Decided On October 10, 1991
AROCHEM INDUSTRIES Appellant
V/S
UNION OF INDIA Respondents

JUDGEMENT

(1.) BY this petition filed under Article 226 of the Constitution of India, the petitioners are challenging legality of order dated November 16, 1981 passed by the Collector of Central Excise (Appeals), Bombay whereby the refund claim for the period from November 20, 1976 to March 31 1978 was rejected save and except for a day. The petitioners are a partnership firm and manufacture Organic Surface Active Agents liable to payment of excise duty under Tariff Item No. 15-AA of the First Schedule to the central Excise and Salt Act, 1944. The petitioners claim that with effect from November 20. 197 , power and/or steam is used for the manufacture of Organic Surface Active Agents. The Government of India published notification No. 198/76 dated June 16, 1976 providing for higher production incentive Scheme. The Scheme provides that the manufacturers who are entitled to the advantage of the notification would be liable to pay lesser amount of excise duty.

(2.) THE petitioners submitted declaration dated August 23-1978 to avail of the incentive Scheme and the same was approved by the proper Officer, i. e. Assistant Collector of Central Excise, Surat on September 13, 1978. The petitioners then applied for refund of Rs, 1,43,019,40 on September 30. 1978 for the period commencing from November 20, 1976 to March 31, 1978 as provided under Notification dated June 16, 1976. The Assistant Collector, central Excise, Surat by order dated September 1, 1980 held that the petitioners are entitled to have the advantage of the notification after the declaration was approved by the proper Officer. The Assistant Collector rejected the refund application solely on the ground that the application was barred by limitation as contemplated by Rule 11 of Central Excise Rules, 1944. The petitioners preferred appeal before the Collector, Central Excise (Appeals) Bombay to challenge legality of the order passed by the Assistant Collector. The appellate authority came to the conclusion that the claim of the petitioners for refund for the period prior to the date of the declaration is correct. After recording this finding, the Collector of Central Excise held that in accordance with the provisions of Rule 11, the petitioners would be entitled to refund of the amount for a duration of six months immediately preceding the date of filing of the refund application. The refund application was filed on september 30, 1978 and consequently, the Collector of Central Excise held that the petitioners would be entitled to the refund of the excess duty paid only on March 31, 1978. The decision of the Collector of Central Excise is under challenge.

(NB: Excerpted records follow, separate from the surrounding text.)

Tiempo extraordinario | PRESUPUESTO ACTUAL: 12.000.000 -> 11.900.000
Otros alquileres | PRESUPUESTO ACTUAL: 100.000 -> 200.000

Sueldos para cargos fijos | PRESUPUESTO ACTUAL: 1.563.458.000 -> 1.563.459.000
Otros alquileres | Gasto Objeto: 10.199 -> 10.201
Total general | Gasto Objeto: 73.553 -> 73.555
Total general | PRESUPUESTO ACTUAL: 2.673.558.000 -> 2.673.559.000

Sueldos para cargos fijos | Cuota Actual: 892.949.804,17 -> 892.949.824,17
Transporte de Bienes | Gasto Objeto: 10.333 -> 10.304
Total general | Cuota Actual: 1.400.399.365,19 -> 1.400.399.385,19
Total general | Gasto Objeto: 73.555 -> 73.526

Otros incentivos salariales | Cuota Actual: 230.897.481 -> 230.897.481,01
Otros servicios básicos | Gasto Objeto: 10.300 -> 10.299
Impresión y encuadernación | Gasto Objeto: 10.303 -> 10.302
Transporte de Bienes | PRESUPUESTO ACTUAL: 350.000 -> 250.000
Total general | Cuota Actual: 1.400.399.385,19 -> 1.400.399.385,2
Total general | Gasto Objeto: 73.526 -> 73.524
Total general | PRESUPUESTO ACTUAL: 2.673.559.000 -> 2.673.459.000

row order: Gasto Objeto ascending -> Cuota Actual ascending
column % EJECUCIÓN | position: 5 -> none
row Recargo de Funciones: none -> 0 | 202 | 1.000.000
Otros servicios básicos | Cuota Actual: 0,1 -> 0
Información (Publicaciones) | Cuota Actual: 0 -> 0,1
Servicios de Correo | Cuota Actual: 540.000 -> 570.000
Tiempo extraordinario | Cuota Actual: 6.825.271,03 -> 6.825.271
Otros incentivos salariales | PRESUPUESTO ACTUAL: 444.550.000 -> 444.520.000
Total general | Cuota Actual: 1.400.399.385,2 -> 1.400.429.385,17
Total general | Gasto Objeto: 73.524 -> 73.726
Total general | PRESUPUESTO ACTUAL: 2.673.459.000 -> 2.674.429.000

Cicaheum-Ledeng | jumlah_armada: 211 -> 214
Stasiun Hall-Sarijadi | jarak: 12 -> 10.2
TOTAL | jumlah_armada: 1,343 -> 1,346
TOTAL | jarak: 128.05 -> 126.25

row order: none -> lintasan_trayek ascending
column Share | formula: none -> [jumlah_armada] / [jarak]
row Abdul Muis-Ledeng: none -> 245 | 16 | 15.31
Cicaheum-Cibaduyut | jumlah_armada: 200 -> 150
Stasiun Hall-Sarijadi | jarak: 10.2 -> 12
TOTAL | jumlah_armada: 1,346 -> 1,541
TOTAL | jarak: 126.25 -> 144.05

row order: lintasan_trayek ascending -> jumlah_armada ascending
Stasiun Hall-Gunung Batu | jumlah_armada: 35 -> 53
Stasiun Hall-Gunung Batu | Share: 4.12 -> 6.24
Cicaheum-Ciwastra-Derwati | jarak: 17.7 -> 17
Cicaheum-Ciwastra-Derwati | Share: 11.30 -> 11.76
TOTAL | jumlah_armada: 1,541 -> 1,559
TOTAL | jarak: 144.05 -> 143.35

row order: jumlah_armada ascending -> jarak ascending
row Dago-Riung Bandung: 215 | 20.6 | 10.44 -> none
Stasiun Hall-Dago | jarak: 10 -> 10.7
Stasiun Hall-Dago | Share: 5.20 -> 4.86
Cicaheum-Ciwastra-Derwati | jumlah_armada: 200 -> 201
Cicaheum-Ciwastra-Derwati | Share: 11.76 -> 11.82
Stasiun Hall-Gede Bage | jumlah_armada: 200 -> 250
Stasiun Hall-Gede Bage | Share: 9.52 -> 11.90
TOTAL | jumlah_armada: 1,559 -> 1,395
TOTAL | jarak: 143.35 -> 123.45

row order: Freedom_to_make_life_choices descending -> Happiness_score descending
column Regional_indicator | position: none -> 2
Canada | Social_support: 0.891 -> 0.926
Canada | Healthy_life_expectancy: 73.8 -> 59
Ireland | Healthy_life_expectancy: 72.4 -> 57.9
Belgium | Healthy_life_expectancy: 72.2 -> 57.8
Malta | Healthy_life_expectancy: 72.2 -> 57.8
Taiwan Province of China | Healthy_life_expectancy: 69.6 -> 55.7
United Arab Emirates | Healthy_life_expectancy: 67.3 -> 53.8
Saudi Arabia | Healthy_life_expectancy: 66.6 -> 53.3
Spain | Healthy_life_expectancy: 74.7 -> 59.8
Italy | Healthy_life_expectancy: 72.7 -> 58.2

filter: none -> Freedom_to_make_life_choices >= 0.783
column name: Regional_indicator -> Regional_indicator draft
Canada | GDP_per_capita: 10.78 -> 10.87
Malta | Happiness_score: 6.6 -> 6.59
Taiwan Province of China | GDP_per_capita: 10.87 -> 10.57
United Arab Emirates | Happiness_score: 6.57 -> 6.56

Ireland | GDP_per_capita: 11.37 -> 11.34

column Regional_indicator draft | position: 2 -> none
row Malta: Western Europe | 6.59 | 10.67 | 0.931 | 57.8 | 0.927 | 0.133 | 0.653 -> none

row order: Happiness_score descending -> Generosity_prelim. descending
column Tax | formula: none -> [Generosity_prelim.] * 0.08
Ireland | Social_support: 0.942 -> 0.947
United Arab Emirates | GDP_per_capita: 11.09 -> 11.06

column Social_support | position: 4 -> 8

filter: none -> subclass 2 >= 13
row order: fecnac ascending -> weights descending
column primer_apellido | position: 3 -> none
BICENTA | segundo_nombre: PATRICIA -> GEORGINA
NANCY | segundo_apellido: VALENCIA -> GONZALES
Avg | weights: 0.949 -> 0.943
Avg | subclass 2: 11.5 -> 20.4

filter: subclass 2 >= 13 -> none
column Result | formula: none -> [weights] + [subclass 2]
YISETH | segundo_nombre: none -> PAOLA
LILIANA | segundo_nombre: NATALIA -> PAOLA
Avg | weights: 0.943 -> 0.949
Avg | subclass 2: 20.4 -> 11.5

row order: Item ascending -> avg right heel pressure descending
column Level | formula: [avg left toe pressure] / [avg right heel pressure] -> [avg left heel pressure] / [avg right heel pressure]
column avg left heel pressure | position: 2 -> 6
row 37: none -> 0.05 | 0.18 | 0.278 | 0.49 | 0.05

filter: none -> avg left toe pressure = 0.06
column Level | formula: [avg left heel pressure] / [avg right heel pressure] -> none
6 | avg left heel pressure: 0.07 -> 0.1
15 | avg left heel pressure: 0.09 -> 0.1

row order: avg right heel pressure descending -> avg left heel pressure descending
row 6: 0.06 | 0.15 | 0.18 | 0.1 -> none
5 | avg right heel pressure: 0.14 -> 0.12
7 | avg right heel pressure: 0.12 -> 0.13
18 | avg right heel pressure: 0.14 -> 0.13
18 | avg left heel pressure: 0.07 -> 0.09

(3.) SHRI Rajadhyaksha, learned counsel appearing on behalf of the petitioners, submitted that the Collector was in error in holding that Rule 11 of the Central Excise Rules is attracted to the facts of [the case. The learned counsel did not dispute that the Collector, who is a creation of the Statute, is bound by the provisions of the Act and the Rules and, therefore, could not have granted the claim for a duration beyond six months from the date of presentation of the refund application but urged that the bar of limitation has no application when the assesee approaches this Court by filing a petition under Article 226 of the Constitution of India. In our judgment, the submission is correct and deserves acceptance. In accordance with the decision of the Collector, the petitioners are entitled to claim refund for the period prior to the date of declaration, i. e. prior to September 13, 1978. In other words, the duty recovered from the petitioners for the earlier period was without any authority of law and consequently, the Department is bound to refund the said duty to the petitioners. Shri Desai, learned counsel appearing on behalf of the respondent, did not dispute that in view of catena of decisions of this court, the bar of limitation under Rule 11 is not applicable to the proceedings adopted under Article 226 of the Constitution of India but submitted that the authorities below have not ascertained as to what is the amount of duty repayable to the petitioners and for that purpose the proceedings will have to be remitted back to the Assistant Collector. Shri Desai also submitted that in view of the enactment of Central Act No. 40 of 1991 which has come into operation from September 20, 1991 even if some amount is found to be refundable to the petitioners, still the Department is not bound to pay the said amount but it will have to be credited to the fund created under the act. It is not necessary to examine the contention about the applicability of the Act in the present proceedings and it is sufficient that the finding of the collector that the claim was barred by limitation save and except for a day is set aside and the proceedings are remitted back to the Assistant Collector for ascertaining as to what is the amount of duty refundable to the petitioners. The other contentions raised by Shri Desai can be agitated after ascertainment of the amount.